Repeat the records below exactly, beginning at the first line and finishing with the line that contains "GroupManager, CreateGroupConfig, GroupSettings".
*** SUPPLIED ENTRIES Section Begins ***
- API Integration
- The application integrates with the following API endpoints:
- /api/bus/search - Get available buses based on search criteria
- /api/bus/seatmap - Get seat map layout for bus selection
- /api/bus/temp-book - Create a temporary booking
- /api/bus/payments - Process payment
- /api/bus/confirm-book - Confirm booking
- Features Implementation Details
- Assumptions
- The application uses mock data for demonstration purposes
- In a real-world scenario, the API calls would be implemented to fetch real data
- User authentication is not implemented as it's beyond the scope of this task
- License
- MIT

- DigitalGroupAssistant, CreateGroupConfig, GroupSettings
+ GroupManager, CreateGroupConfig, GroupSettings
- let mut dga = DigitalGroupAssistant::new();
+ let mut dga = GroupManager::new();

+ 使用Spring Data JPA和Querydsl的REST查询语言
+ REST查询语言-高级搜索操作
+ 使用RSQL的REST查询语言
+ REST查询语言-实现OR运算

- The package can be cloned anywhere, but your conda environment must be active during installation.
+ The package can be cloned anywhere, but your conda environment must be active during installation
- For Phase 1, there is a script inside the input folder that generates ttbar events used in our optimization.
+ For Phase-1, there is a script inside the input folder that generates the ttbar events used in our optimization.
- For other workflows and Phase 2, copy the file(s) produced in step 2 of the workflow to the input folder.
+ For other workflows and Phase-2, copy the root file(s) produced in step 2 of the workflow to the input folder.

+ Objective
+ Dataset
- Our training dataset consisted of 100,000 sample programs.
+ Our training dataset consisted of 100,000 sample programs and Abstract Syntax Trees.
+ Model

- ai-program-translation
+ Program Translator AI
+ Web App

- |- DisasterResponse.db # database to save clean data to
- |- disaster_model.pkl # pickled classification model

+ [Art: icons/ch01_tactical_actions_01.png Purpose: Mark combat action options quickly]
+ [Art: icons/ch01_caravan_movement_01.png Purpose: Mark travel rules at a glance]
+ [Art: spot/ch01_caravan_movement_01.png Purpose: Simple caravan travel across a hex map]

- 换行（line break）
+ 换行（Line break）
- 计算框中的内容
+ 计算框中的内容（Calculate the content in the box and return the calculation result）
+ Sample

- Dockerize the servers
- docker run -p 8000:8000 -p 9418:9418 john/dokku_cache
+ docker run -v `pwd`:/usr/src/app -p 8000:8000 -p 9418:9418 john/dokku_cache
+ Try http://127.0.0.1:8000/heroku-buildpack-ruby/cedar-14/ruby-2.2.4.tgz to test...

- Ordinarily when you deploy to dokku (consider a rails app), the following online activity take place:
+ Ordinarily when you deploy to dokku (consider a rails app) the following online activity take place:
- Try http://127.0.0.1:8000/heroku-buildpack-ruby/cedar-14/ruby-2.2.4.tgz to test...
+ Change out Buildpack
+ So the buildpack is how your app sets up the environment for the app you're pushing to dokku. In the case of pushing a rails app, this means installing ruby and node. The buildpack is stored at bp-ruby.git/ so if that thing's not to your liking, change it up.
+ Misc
*** SUPPLIED ENTRIES Section Ends ***
▶ [EXPECTED ANSWER]
- API Integration
- The application integrates with the following API endpoints:
- /api/bus/search - Get available buses based on search criteria
- /api/bus/seatmap - Get seat map layout for bus selection
- /api/bus/temp-book - Create a temporary booking
- /api/bus/payments - Process payment
- /api/bus/confirm-book - Confirm booking
- Features Implementation Details
- Assumptions
- The application uses mock data for demonstration purposes
- In a real-world scenario, the API calls would be implemented to fetch real data
- User authentication is not implemented as it's beyond the scope of this task
- License
- MIT

- DigitalGroupAssistant, CreateGroupConfig, GroupSettings
+ GroupManager, CreateGroupConfig, GroupSettings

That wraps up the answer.